SAVONA – Un altro episodio di nervosismo e tensione legato alle mascherine e al Covid che a due poliziotti in servizio a Savona è costato caro: entrambi sono stati selvaggiamente picchiati e hanno dovuto ricorrere alle cure dei medici, riportando ferite guaribili in 10/15 giorni. Ma cos'è successo ieri a Savona? Tutto a inizio quando la volante, impegnata in un servizio di controllo del rispetto delle norme anti Covid, specialmente assembramenti e mascherine nella zona dei giardini delle Trincee, invita un 30enne ecuadoriano a indossare i dispositivi di protezione.

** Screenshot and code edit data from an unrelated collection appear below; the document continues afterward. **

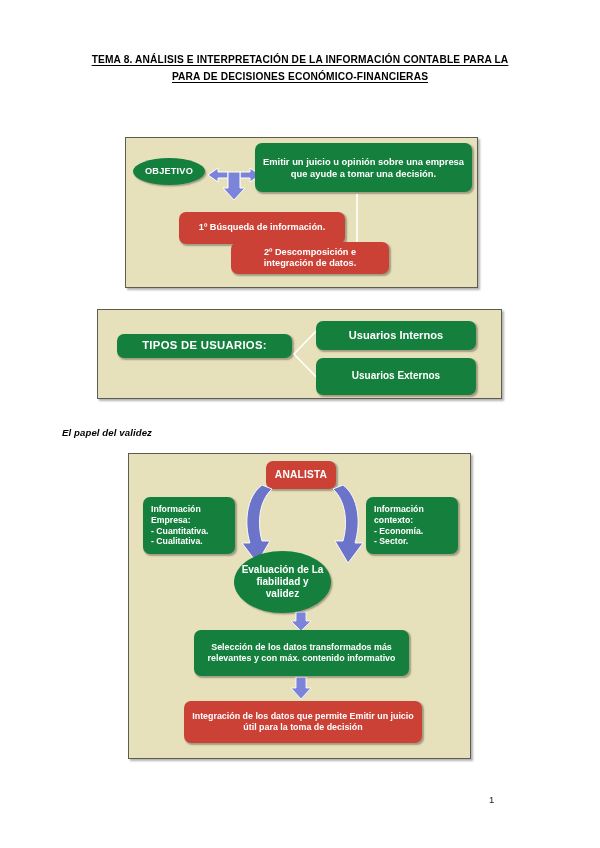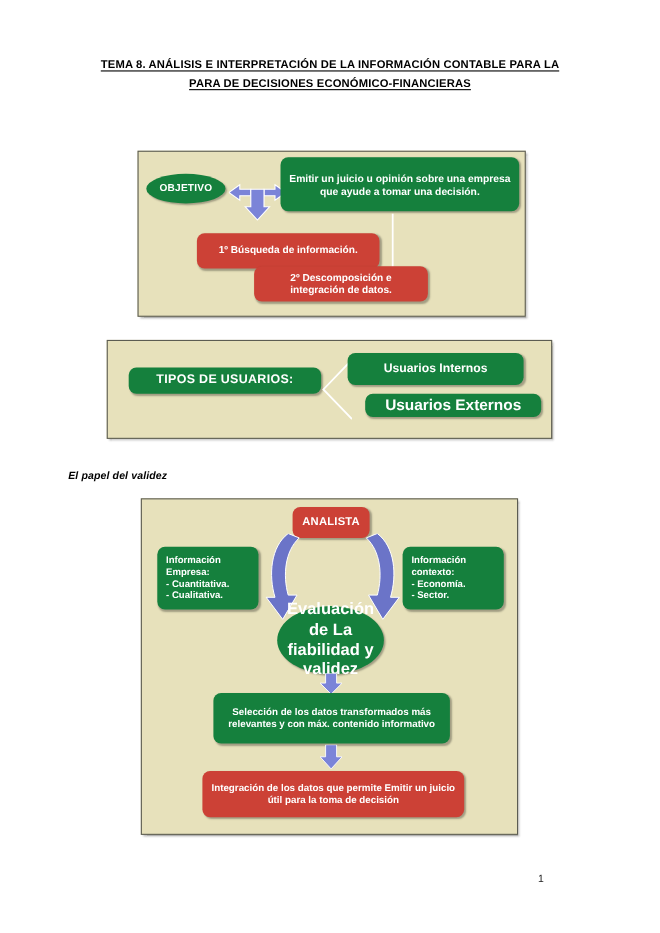--- a/index.html
+++ b/index.html
@@ -123,23 +123,22 @@
   
   .tipos {
     left: 117px; top: 334px; width: 175px; height: 24px;
     font-size: 11.3px; letter-spacing: 0.3px;
   }
   .usuarios-int {
     left: 316px; top: 321px; width: 160px; height: 29px;
     font-size: 11.1px;
   }
   .usuarios-ext {
-    left: 316px; top: 358px; width: 160px; height: 21px;
-    font-size: 14px;
-    margin-left: 16px;
+    left: 316px; top: 358px; width: 160px; height: 37px;
+    font-size: 10px;
   }
   .bracket-2 { position: absolute; left: 292px; top: 325px; width: 28px; height: 58px; }
 
   
   .analista {
     left: 266px; top: 461px; width: 70px; height: 28px;
     font-size: 10.2px; letter-spacing: 0.2px;
   }
   .info-empresa {
     left: 143px; top: 497px; width: 92px; height: 57px;
@@ -151,22 +150,22 @@
   }
   .info-contexto {
     left: 366px; top: 497px; width: 92px; height: 57px;
     font-size: 8.7px;
     justify-content: flex-start;
     align-items: center;
     text-align: left;
     padding: 0 8px;
   }
   .evaluacion {
-    left: 252px; top: 551px; width: 97px; height: 62px;
-    font-size: 15px; padding: 0 6px;
+    left: 234px; top: 551px; width: 97px; height: 62px;
+    font-size: 10px; padding: 0 6px;
   }
   .seleccion {
     left: 194px; top: 630px; width: 215px; height: 46px;
     font-size: 8.9px; padding: 0 4px;
   }
   .integracion {
     left: 184px; top: 701px; width: 238px; height: 42px;
     font-size: 8.9px; padding: 0 6px;
   }
 

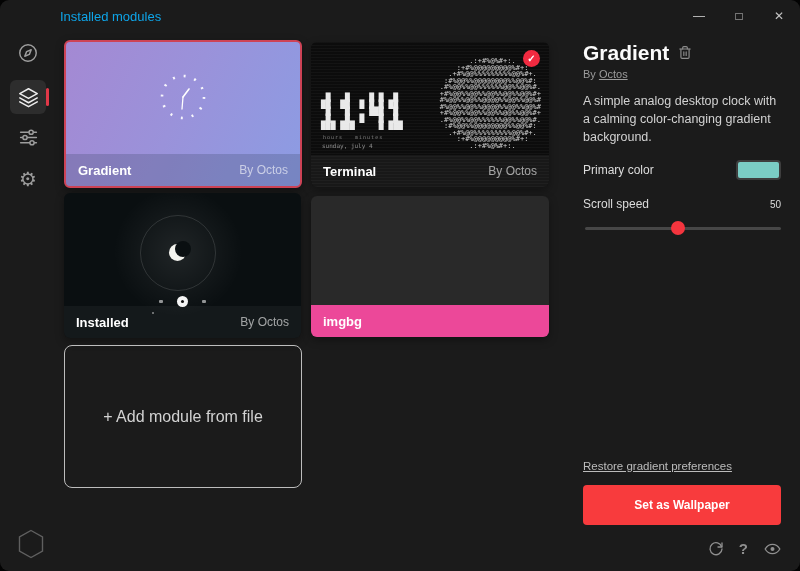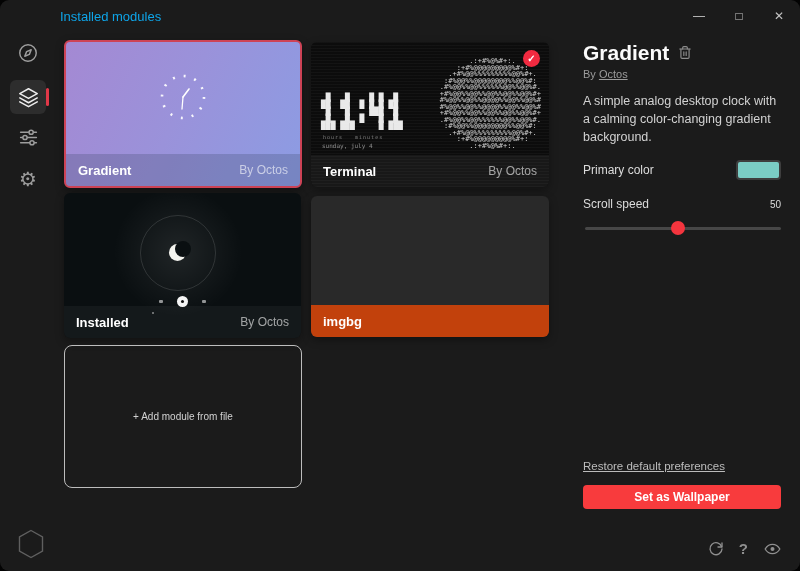--- a/index.html
+++ b/index.html
@@ -49,44 +49,44 @@
   .moon-ring { position:absolute; left:76px; top:22px; width:76px; height:76px; border-radius:50%; border:1px solid rgba(255,255,255,.13); }
   .moon { position:absolute; left:105px; top:51px; width:17px; height:17px; border-radius:50%; background:#f3f3ee; }
   .moon::after { content:""; position:absolute; left:6px; top:-3px; width:16px; height:16px; border-radius:50%; background:#0a0f11; }
   .mini-controls { position:absolute; left:0; right:0; top:103px; display:flex; align-items:center; justify-content:center; gap:14px; }
   .mini-dot { width:4px; height:3px; background:rgba(255,255,255,.55); border-radius:1px; }
   .mini-play { width:11px; height:11px; border-radius:50%; background:#f5f5f5; display:flex; align-items:center; justify-content:center; }
   .mini-play::after { content:""; width:3px; height:3px; border-radius:50%; background:#111; }
   .mini-speck { position:absolute; left:88px; top:119px; width:2px; height:2px; border-radius:50%; background:rgba(255,255,255,.5); }
 
   .card-imgbg { left:311px; top:196px; width:238px; height:141px; background:#292929; }
-  .card-imgbg .card-label { background:#c2410c; }
+  .card-imgbg .card-label { background:#ec4899; }
 
   .card-add { position:absolute; left:64px; top:345px; width:238px; height:143px; border:1px solid #bdbdbd; border-radius:8px;
     display:flex; align-items:center; justify-content:center; background:transparent; }
-  .card-add span { font-size:10px; color:#d2d2d2; }
+  .card-add span { font-size:16px; color:#d2d2d2; }
 
   
   .details { position:absolute; left:583px; top:40px; width:198px; }
   .details-header { display:flex; align-items:center; gap:9px; }
   .details-title { font-size:21px; font-weight:bold; color:#fbfbfb; line-height:25px; }
   .byline { margin-top:3px; font-size:11px; color:#9c9c9c; }
   .byline a { color:#9c9c9c; text-decoration:underline; cursor:pointer; }
   .description { margin-top:13px; font-size:12.5px; line-height:1.42; color:#d2d2d2; }
   .pref-row { margin-top:12px; height:24px; display:flex; align-items:center; justify-content:space-between; }
   .pref-label { font-size:12px; color:#dcdcdc; }
   .pref-value { font-size:10px; color:#dcdcdc; }
   .swatch { width:45px; height:20px; border-radius:4px; border:2px solid #3e3e3e; cursor:pointer; }
   .slider-wrap { position:relative; margin-top:9px; height:14px; cursor:pointer; }
   .slider-track { position:absolute; left:2px; right:0; top:6px; height:3px; border-radius:2px; background:#474747; }
   .slider-thumb { position:absolute; top:0; width:14px; height:14px; border-radius:50%; background:#f4353e; transform:translateX(-7px); }
 
   .details-bottom { position:absolute; left:583px; width:198px; top:456px; }
   .restore-link { font-size:11.5px; color:#bcbcbc; text-decoration:underline; cursor:pointer; }
-  .set-wallpaper { margin-top:11px; width:100%; height:24px; border:none; border-radius:4px; background:#f83b3d; color:#fff; font-size:12px; font-weight:bold; font-family:"Liberation Sans", sans-serif; cursor:pointer; }
+  .set-wallpaper { margin-top:11px; width:100%; height:40px; border:none; border-radius:4px; background:#f83b3d; color:#fff; font-size:12px; font-weight:bold; font-family:"Liberation Sans", sans-serif; cursor:pointer; }
 
   
   .hex-logo { position:absolute; left:16px; bottom:11px; }
   .footer-icons { position:absolute; right:18px; bottom:13px; display:flex; align-items:center; gap:15px; color:#8f8f8f; }
   .footer-icons svg { stroke:#8f8f8f; }
   .help-glyph { font-size:15px; color:#8f8f8f; font-weight:bold; line-height:18px; }
 </style>
 </head>
 <body>
 
@@ -220,21 +220,21 @@
       <span class="pref-label">Scroll speed</span>
       <span class="pref-value">50</span>
     </div>
     <div class="slider-wrap">
       <div class="slider-track"></div>
       <div class="slider-thumb" style="left: 48%;"></div>
     </div>
   </div>
 
   <div class="details-bottom">
-    <a class="restore-link">Restore default preferences</a>
+    <a class="restore-link">Restore gradient preferences</a>
     <button class="set-wallpaper">Set as Wallpaper</button>
   </div>
 
   <svg class="hex-logo" width="30" height="32" viewBox="0 0 30 32" fill="none" stroke="#5f5f5f" stroke-width="1.4">
     <polygon points="15 2.5 26.5 9 26.5 23 15 29.5 3.5 23 3.5 9"></polygon>
   </svg>
   <div class="footer-icons">
     <svg width="16" height="16" viewBox="0 0 24 24" fill="none" stroke-width="2" stroke-linecap="round" stroke-linejoin="round">
       <path d="M20.5 8.5 A 9 9 0 1 0 21 12"></path>
         <polyline points="21 3 21 9 15 9"></polyline>

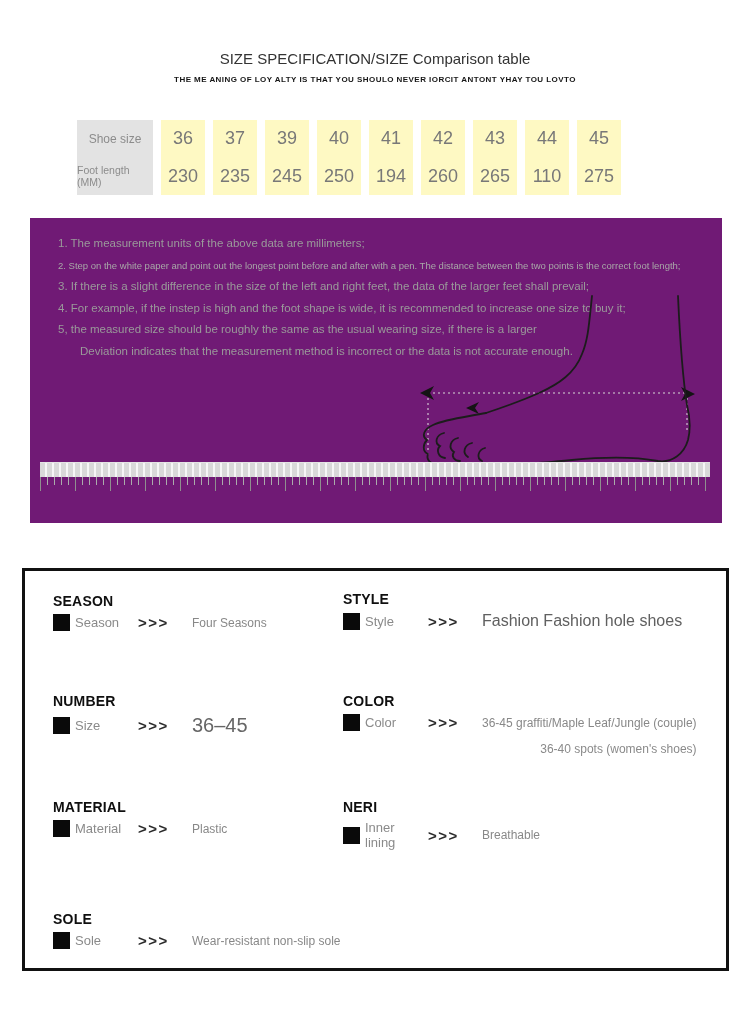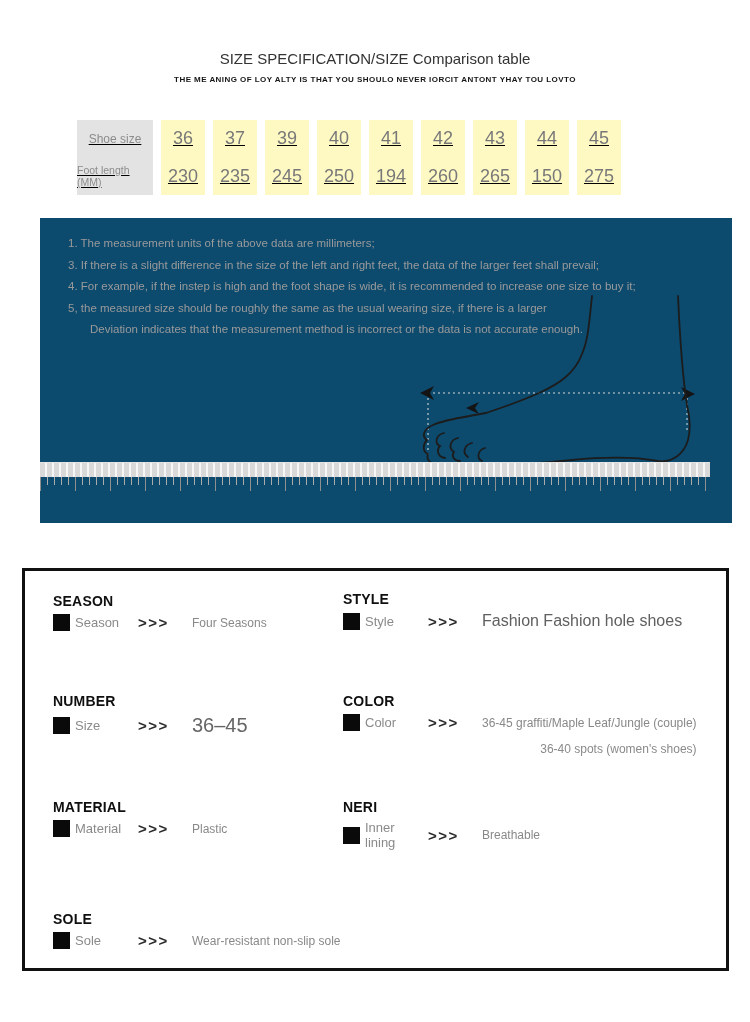--- a/index.html
+++ b/index.html
@@ -9,29 +9,29 @@
   
   .title{position:absolute;top:50px;left:0;width:100%;text-align:center;
          font-size:15px;color:#333;}
   .subtitle{position:absolute;top:75px;left:0;width:100%;text-align:center;
             font-size:8px;font-weight:bold;color:#161616;letter-spacing:.45px;}
 
   
   .size-table{position:absolute;left:77px;top:120px;display:flex;gap:8px;}
   .st-col{width:44px;background:#fef9c3;}
   .st-col.head{width:76px;background:#e3e3e3;}
-  .st-cell{height:37px;display:flex;align-items:center;justify-content:center;text-decoration:underline;}
+  .st-cell{height:37px;display:flex;align-items:center;justify-content:center;}
   .st-cell.r2{height:38px;}
   .st-label{color:#8c8c8c;font-size:12px;}
   .st-label.sm{font-size:10.5px;}
   .st-num{color:#787878;font-size:18px;}
 
   
-  .notes{position:absolute;left:40px;top:218px;width:692px;height:305px;
-         background:#0c4a6e;padding-top:15px;box-sizing:border-box;}
+  .notes{position:absolute;left:30px;top:218px;width:692px;height:305px;
+         background:#701a75;padding-top:15px;box-sizing:border-box;}
   .note{margin:0 0 0 28px;color:#9a9a9a;font-size:11.5px;line-height:21.5px;}
   .note.fine{font-size:9.5px;color:#a8a8a8;}
   .note.indent{margin-left:50px;}
 
   
   .foot-svg{position:absolute;left:400px;top:280px;width:320px;height:200px;}
   .ruler{position:absolute;left:40px;top:462px;width:670px;height:28px;}
   .ruler-band{height:14px;
       background:repeating-linear-gradient(90deg,#d9d9d9 0 5px,#f6f6f6 5px 7px);
       border-top:1px solid #e4e4e4;}
@@ -128,35 +128,36 @@
         </div>
         <div class="st-cell r2">
           <span class="st-num">265</span>
         </div>
       </div>
     <div class="st-col">
         <div class="st-cell">
           <span class="st-num">44</span>
         </div>
         <div class="st-cell r2">
-          <span class="st-num">150</span>
+          <span class="st-num">110</span>
         </div>
       </div>
     <div class="st-col">
         <div class="st-cell">
           <span class="st-num">45</span>
         </div>
         <div class="st-cell r2">
           <span class="st-num">275</span>
         </div>
       </div>
   </div>
 
   <div class="notes">
     <p class="note">1. The measurement units of the above data are millimeters;</p>
+    <p class="note fine">2. Step on the white paper and point out the longest point before and after with a pen. The distance between the two points is the correct foot length;</p>
     <p class="note">3. If there is a slight difference in the size of the left and right feet, the data of the larger feet shall prevail;</p>
     <p class="note">4. For example, if the instep is high and the foot shape is wide, it is recommended to increase one size to buy it;</p>
     <p class="note">5, the measured size should be roughly the same as the usual wearing size, if there is a larger</p>
     <p class="note indent">Deviation indicates that the measurement method is incorrect or the data is not accurate enough.</p>
   </div>
 
   <svg class="foot-svg" viewBox="0 0 320 200">
 
     <line x1="28" y1="113" x2="287" y2="113" stroke="#d8d8d8" stroke-width="1" stroke-dasharray="2,3"></line>
     <line x1="28" y1="113" x2="28" y2="178" stroke="#e3e3e3" stroke-width="1" stroke-dasharray="2,3"></line>

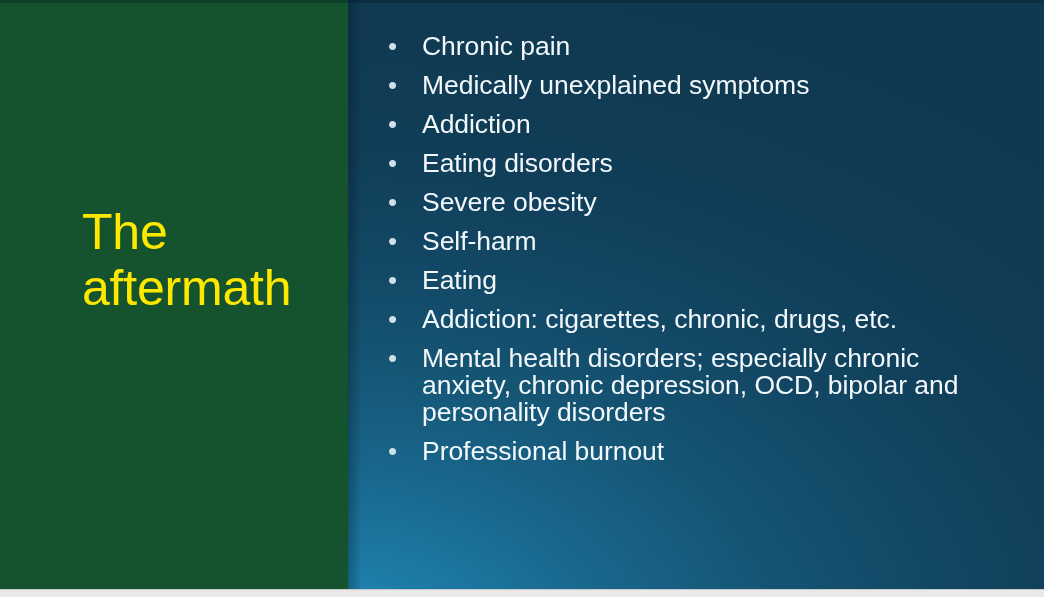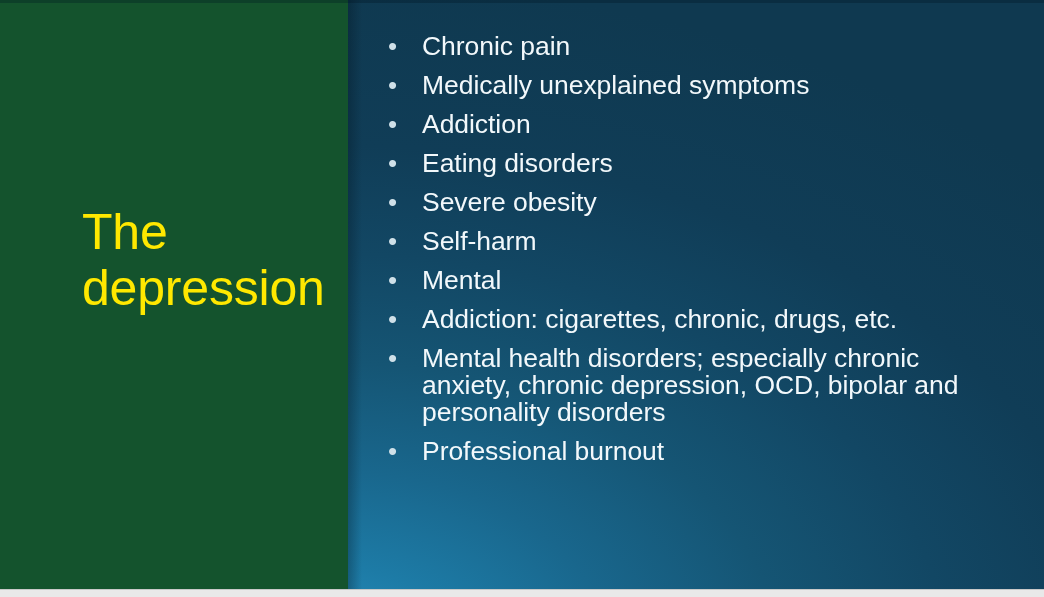--- a/index.html
+++ b/index.html
@@ -184,21 +184,21 @@
           <span class="bullet-text">Severe obesity</span>
         </div>
 
         <div class="bullet-item">
           <span class="bullet-dot">•</span>
           <span class="bullet-text">Self-harm</span>
         </div>
 
         <div class="bullet-item">
           <span class="bullet-dot">•</span>
-          <span class="bullet-text">Mental</span>
+          <span class="bullet-text">Eating</span>
         </div>
 
         <div class="bullet-item">
           <span class="bullet-dot">•</span>
           <span class="bullet-text">Addiction: cigarettes, chronic, drugs, etc.</span>
         </div>
 
         <div class="bullet-item">
           <span class="bullet-dot">•</span>
           <span class="bullet-text">Mental health disorders; especially chronic anxiety, chronic depression, OCD, bipolar and personality disorders</span>
@@ -208,21 +208,21 @@
           <span class="bullet-dot">•</span>
           <span class="bullet-text">Professional burnout</span>
         </div>
 
       </div>
     </div>
 
     <div class="title-panel">
       <div class="title-block">
         <div class="title-line">The</div>
-        <div class="title-line">depression</div>
+        <div class="title-line">aftermath</div>
       </div>
     </div>
 
     <div class="top-edge-band"></div>
   </div>
 
   <div class="bottom-strip"></div>
 
 </div>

Al rifiuto di quest'ultimo, i poliziotti hanno insistito, ma l'uomo è andato completamente in escandescenza aggredendo gli uomini in divisa.

Nonostante le botte, gli agenti riescono ad ammanettare, almeno parzialmente, il 30enne che però riesce a divincolarsi e a fuggire. Nel frattempo attorno alla volante si raduna una piccola folla che invece di aiutare la polizia, inizia a inveire contro. Presto dalle minacce verbali, si passa alle violenze fisiche, così uno dei due agenti tira fuori la pistola ed esplode un paio di colpi di avvertimento in aria. Un gesto che non ottiene l'effetto voluto, quello di disperdere la piccola folla, che si ottiene solo all'arrivo di altre pattuglie.

Nel frattempo il 30enne riesce a fuggire e solo le manette sono state ritrovate per terra poco distante dal luogo dell'aggressione. Oggi però l'uomo è stato identificato e arrestato. Assieme a lui è stata denunciata anche una ragazza italiana di 20 anni e un altro ecuadoriano: per tutti le accuse sono di violenza, minaccia e oltraggio a pubblico ufficiale.